O Homem e a sua inexpugnável estupidez
Vi, hoje, nas notícias, tal como
muitos de vós, com repugnância e revolta, a vandalização premeditada do Museu
do Prado e de um dos quadros de Goya, com a intenção de sensibilizar a
sociedade para a questão do aquecimento global. A ação concertada repetiu-se
por outros lados, com o mesmo objetivo.
Por mais que as questões ambientais
suscitem a minha preocupação e a minha simpatia, não deixei de sentir repúdio
pelo ato de vandalismo e pelos seres que o perpetraram. O Prado é património
dos espanhóis, mas também de toda a humanidade e querer chamar a atenção para
as alterações climáticas, por meio de ações selvagens é de uma indignidade
inqualificável! Temos o dever de proteger o Planeta e a Natureza, mas a arte é
também uma expressão da natureza humana e não é meramente uma manifestação
cultural, mas a epifania transcendente do Homem, que lhe permite tornar
tangível o sublime. A arte, independentemente da forma escolhida para a sua
concretização, é a suprema realização humana! Não compreendê-lo e, sobretudo,
ofendê-la é um comportamento simiesco, que em nada abona em favor dos
executantes. Portanto, meus caros, os que se atrevem a profanar o que de melhor
o Homem é capaz de produzir não passam de uns símios, independentemente, das
suas razões. Talvez o planeta agradecesse a sua não existência.

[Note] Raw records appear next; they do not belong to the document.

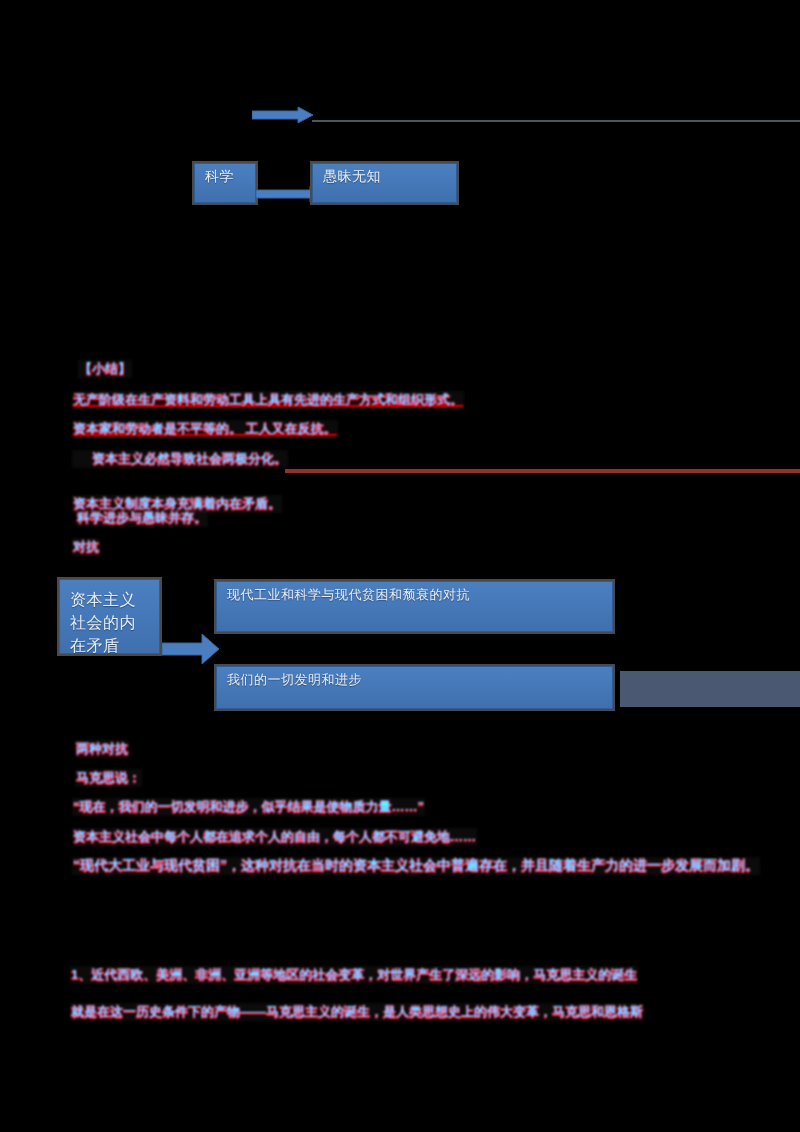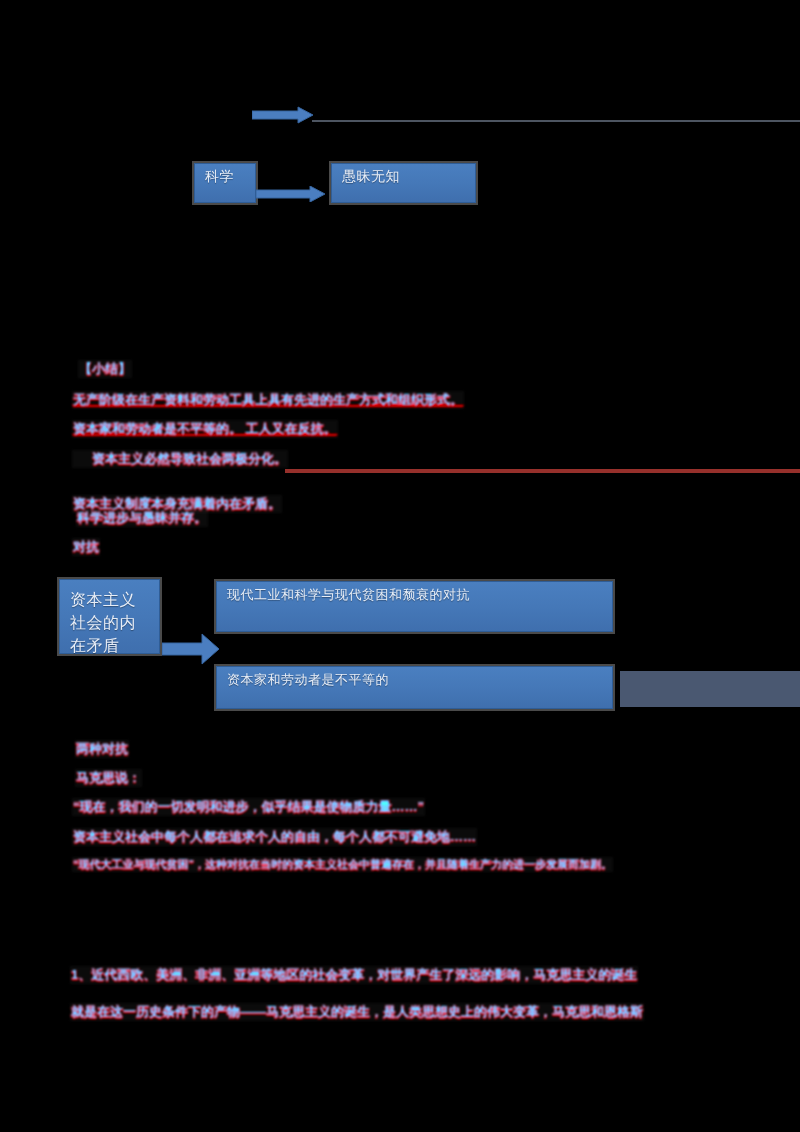--- a/index.html
+++ b/index.html
@@ -101,7 +101,7 @@
     </svg>
   </div>
 
-  <div class="fbox" style="left:331px; top:163px; width:145px; height:40px; font-size:14px;">
+  <div class="fbox" style="left:312px; top:163px; width:145px; height:40px; font-size:14px;">
     <span>愚昧无知</span>
   </div>
 

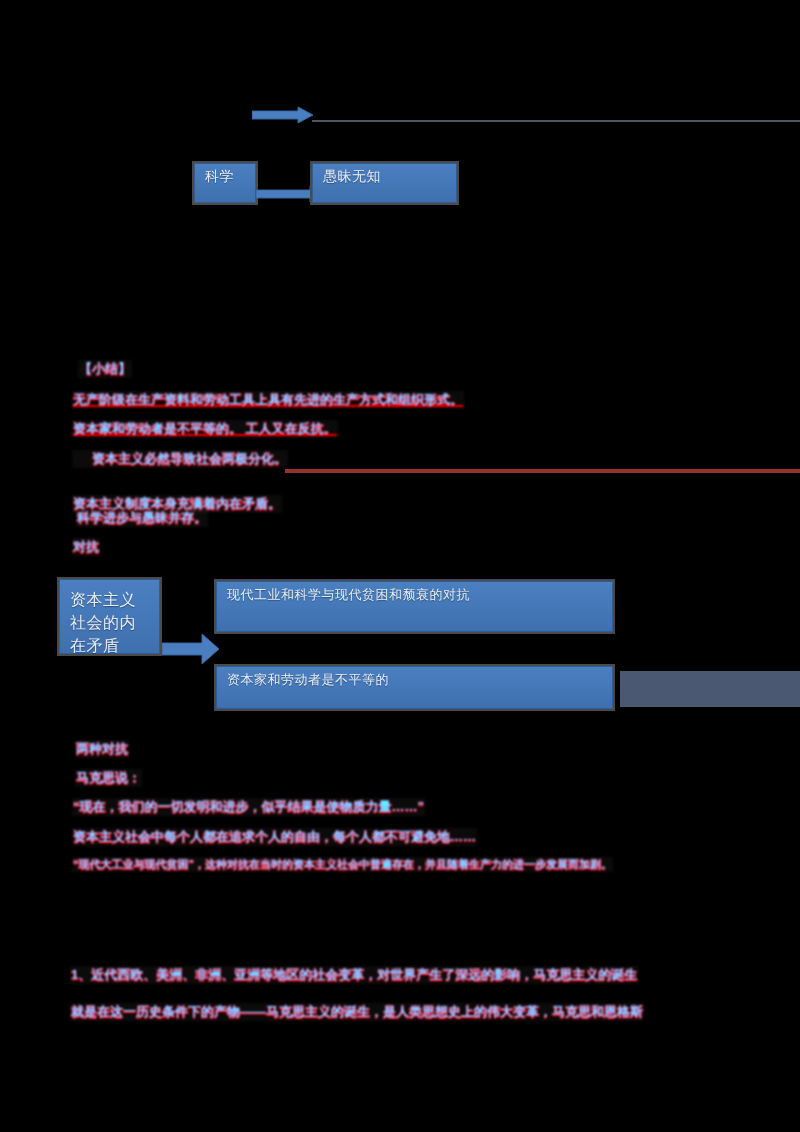--- a/index.html
+++ b/index.html
@@ -138,7 +138,7 @@
   <div class="slate" style="left:620px; top:671px; width:180px; height:36px;"></div>
 
   <div class="fbox" style="left:216px; top:666px; width:397px; height:43px; font-size:13px;">
-    <span>资本家和劳动者是不平等的</span>
+    <span>我们的一切发明和进步</span>
   </div>
 
   <div class="rtext" style="left:75px; top:740px;">两种对抗</div>

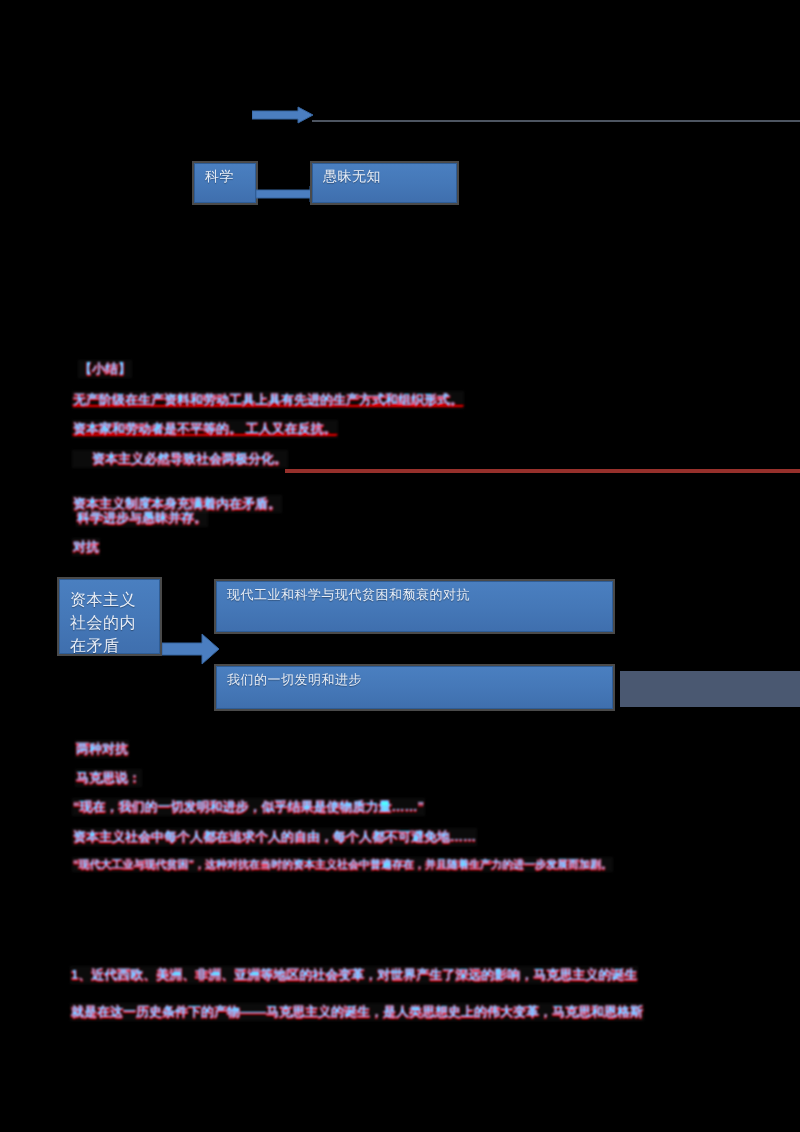--- a/index.html
+++ b/index.html
@@ -76,7 +76,7 @@
     padding: 0 1px;
   }
   .rtext.u { text-decoration: underline; text-decoration-color: #b01010; }
-  .rtext.small { font-size: 11px; }
+  .rtext.small { font-size: 14px; }
 </style>
 </head>
 <body>

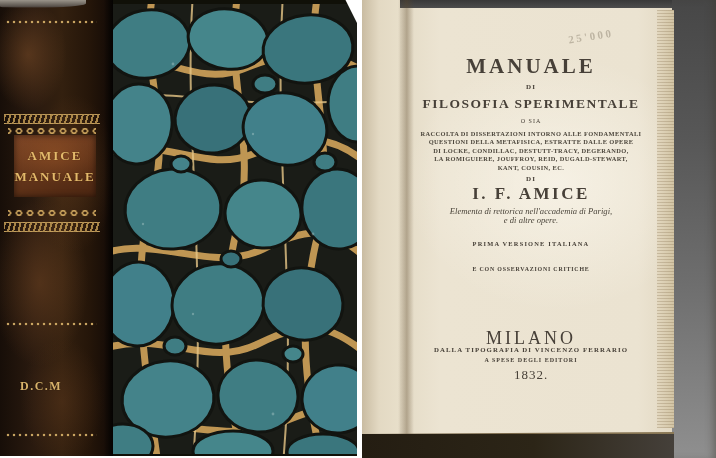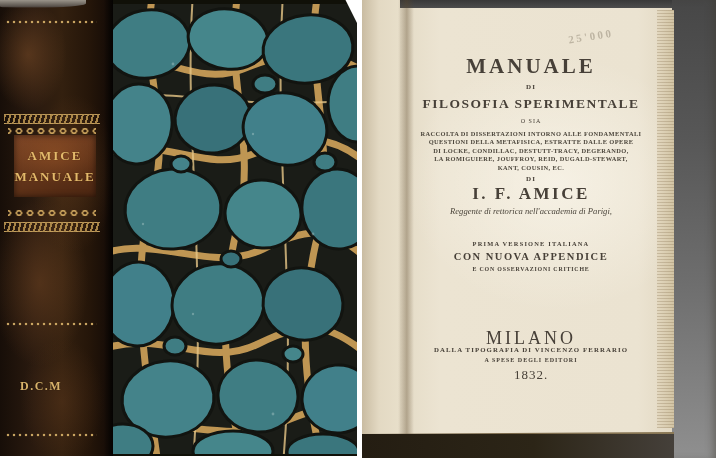--- a/index.html
+++ b/index.html
@@ -233,7 +233,7 @@
     <div class="tp-of2">DI</div>
     <div class="tp-author">I. F. AMICE</div>
     <div class="tp-author-titles">
-      <div>Reggente di rettorica nell'accademia di Parigi,</div>
+      <div>Elementa di rettorica nell'accademia di Parigi,</div>
     </div>
     <div class="tp-edition">PRIMA VERSIONE ITALIANA</div>
     <div class="tp-appendix">CON NUOVA APPENDICE</div>

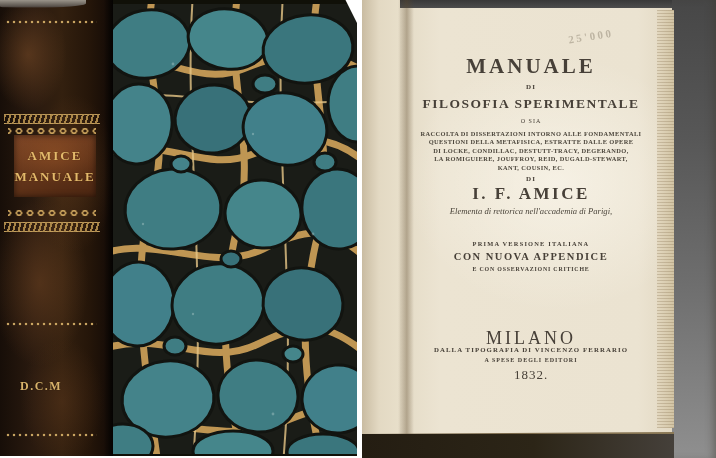--- a/index.html
+++ b/index.html
@@ -234,6 +234,7 @@
     <div class="tp-author">I. F. AMICE</div>
     <div class="tp-author-titles">
       <div>Elementa di rettorica nell'accademia di Parigi,</div>
+      <div>e di altre opere.</div>
     </div>
     <div class="tp-edition">PRIMA VERSIONE ITALIANA</div>
     <div class="tp-appendix">CON NUOVA APPENDICE</div>

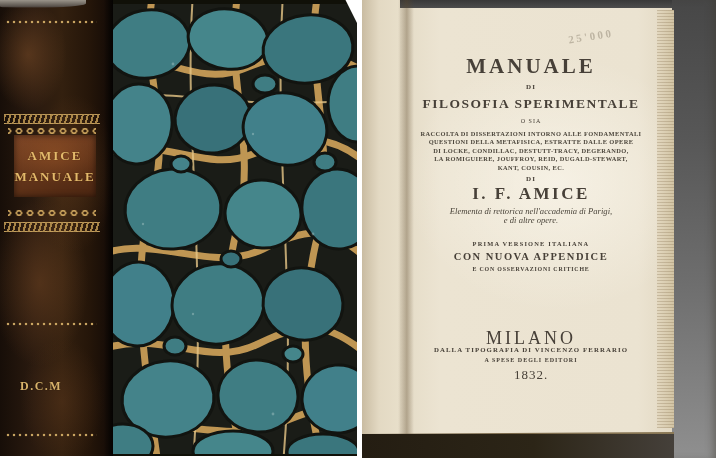--- a/index.html
+++ b/index.html
@@ -237,7 +237,6 @@
       <div>e di altre opere.</div>
     </div>
     <div class="tp-edition">PRIMA VERSIONE ITALIANA</div>
-    <div class="tp-appendix">CON NUOVA APPENDICE</div>
     <div class="tp-appendix-note">E CON OSSERVAZIONI CRITICHE</div>
     <div class="tp-city">MILANO</div>
     <div class="tp-publisher">DALLA TIPOGRAFIA DI VINCENZO FERRARIO</div>

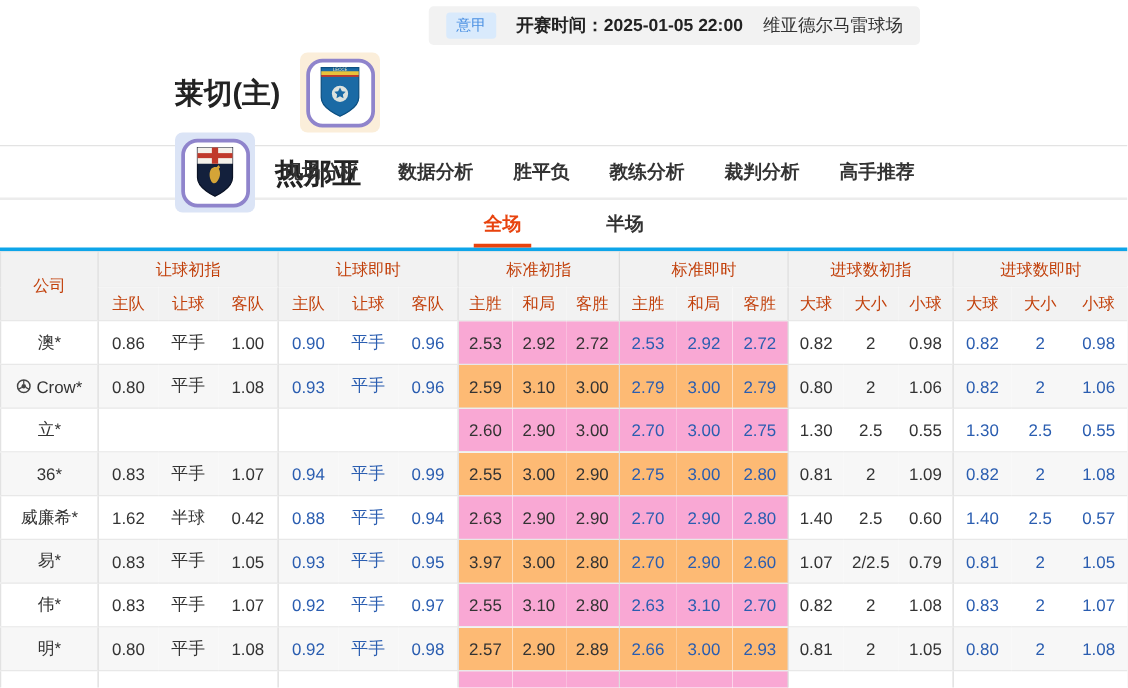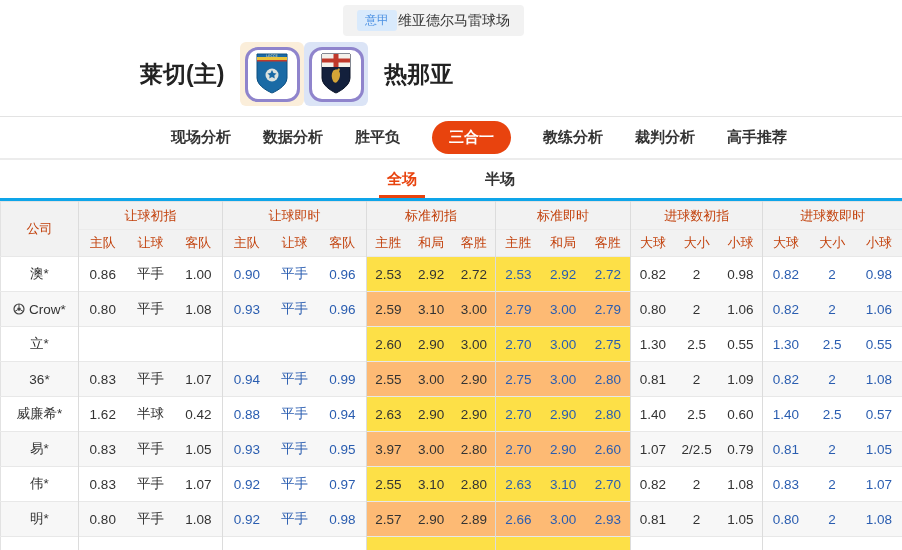--- a/index.html
+++ b/index.html
@@ -9,7 +9,7 @@
   
   .top-strip { height:38px; }
   .top-bar { margin:5px 0 0 343px; background:#f2f2f2; border-radius:4px;
-    padding:5px 14px; display:inline-flex; align-items:center; gap:1px;
+    padding:5px 14px; display:inline-flex; align-items:center; gap:16px;
     font-size:14px; color:#333; }
   .league-badge { background:#d9eafc; color:var(--league-blue); font-size:12px;
     padding:2px 8px; border-radius:3px; cursor:pointer; }

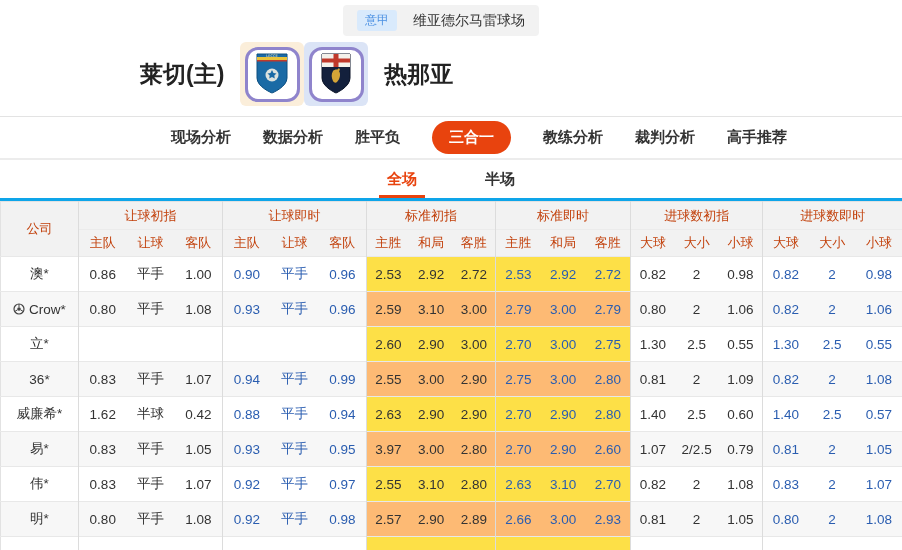--- a/index.html
+++ b/index.html
@@ -71,6 +71,7 @@
 <div class="top-strip">
   <div class="top-bar">
     <span class="league-badge">意甲</span>
+    <span class="kickoff"><span>开赛时间：</span><span>2025-01-05 22:00</span></span>
     <span class="venue">维亚德尔马雷球场</span>
   </div>
 </div>

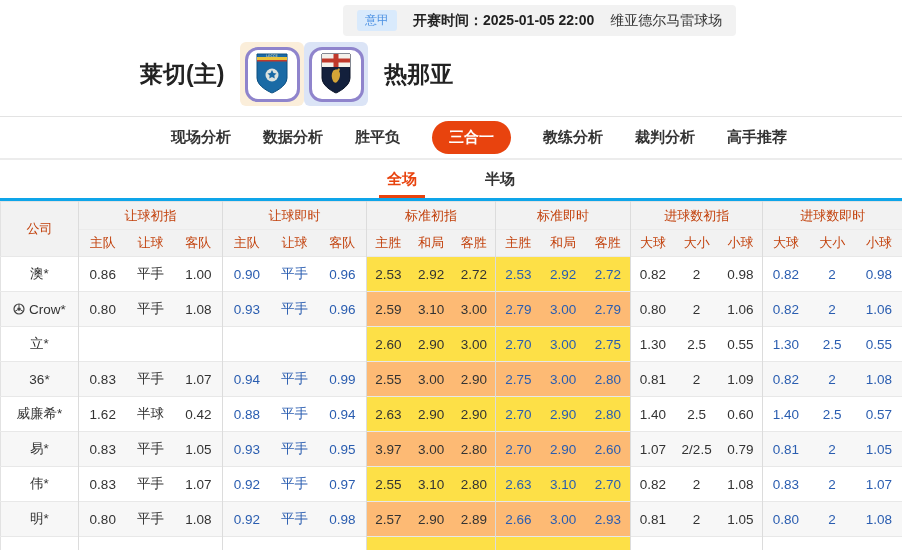--- a/index.html
+++ b/index.html
@@ -17,7 +17,7 @@
   .venue { color:#333; }
 
   
-  .teams-row { display:flex; align-items:flex-start; padding:4px 22px 10px 140px; height:78px; }
+  .teams-row { display:flex; align-items:flex-start; padding:4px 22px 10px 140px; height:78px;flex-direction:column; }
   .team { display:flex; align-items:center; gap:16px; }
   .team-name { font-size:23px; font-weight:bold; color:#222; }
   .badge-wrap { width:64px; height:64px; border-radius:6px; display:flex;

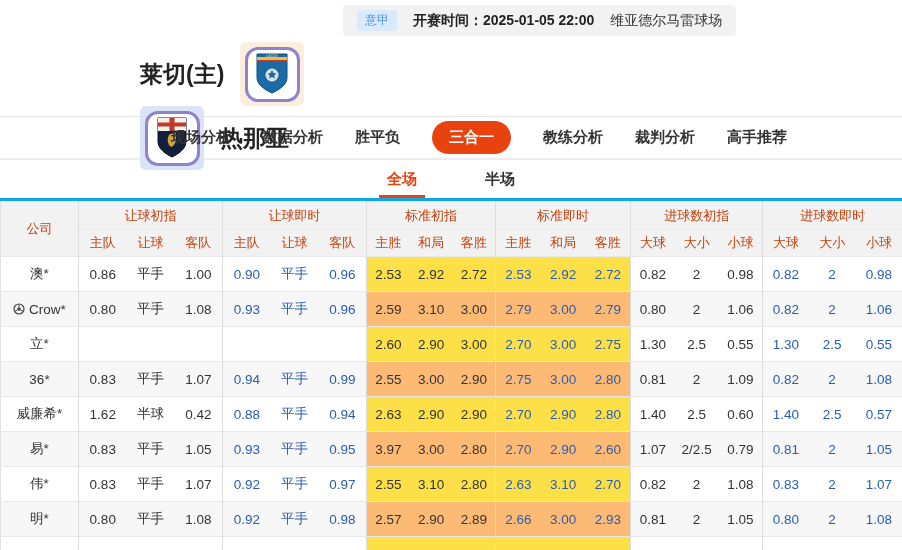--- a/index.html
+++ b/index.html
@@ -113,7 +113,6 @@
     <div class="nav-item">现场分析</div>
     <div class="nav-item">数据分析</div>
     <div class="nav-item">胜平负</div>
-    <div class="nav-item active">三合一</div>
     <div class="nav-item">教练分析</div>
     <div class="nav-item">裁判分析</div>
     <div class="nav-item">高手推荐</div>

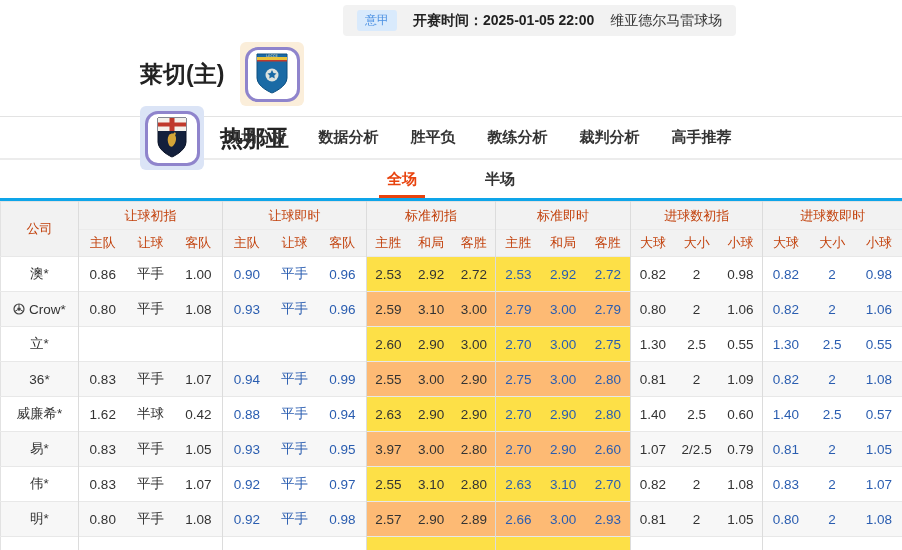--- a/index.html
+++ b/index.html
@@ -58,7 +58,7 @@
   tbody td { height:35px; font-size:13.5px; color:#333; border-top:1px solid #e8e8e8;
     background:#fff; }
   tr.stripe td { background:#f7f7f7; }
-  td.cyan { background:#fde047; }
+  td.cyan { background:#f9a8d4; }
   tr.stripe td.cyan { background:#fdba74; }
   td.live { color:var(--live-blue); }
   .gb { border-left:1px solid #dcdcdc; }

Esta conduta faz-me recordar a
conversa com o meu adolescente de quinze anos, que afirmava categoricamente que
mais valia o Homem não ter evoluído, porque apesar do incremento intelectual,
continuava estúpido. Eu concordo em parte, isto é, o Homem continua parvo. Quis
saber o havia por detrás da sua declaração. Começa, então, por explicar que o Homem
vai destruir-se a si mesmo, uma vez que vai destruir o planeta e, por
consequência, a espécie. Acrescentou que os homens vivem para se explorarem
mutuamente, com a ambição do dinheiro e que talvez os primitivos fossem mais
felizes. Não havia ambições económicas desmedidas. Rebati o seu argumento, já
que é a melhor forma de o fazer pensar e desenvolver um raciocínio. Lembrei-lhe
que as gerações mais recentes, aquelas que já foram educadas para terem
preocupações ambientais e desenvolverem comportamentos amigos da Natureza,
talvez sejam as que comportam maior pegada ecológica. São os incapazes de
andarem cem metros a pé, os que trocam de telemóvel a cada ano, os que não
abdicam um pouco do seu conforto… Reforcei que não imaginava o retrocesso
civilizacional, porque já ninguém está disposto a voltar ao tempo das cavernas.
Se ficar sem as tecnologias, que são já uma quase extensão do seu corpo, é para
elas um terror, que dizer do restante… Afirmei que a estupidez humana vivia ao
lado da inteligência e que o necessário era que a última vencesse.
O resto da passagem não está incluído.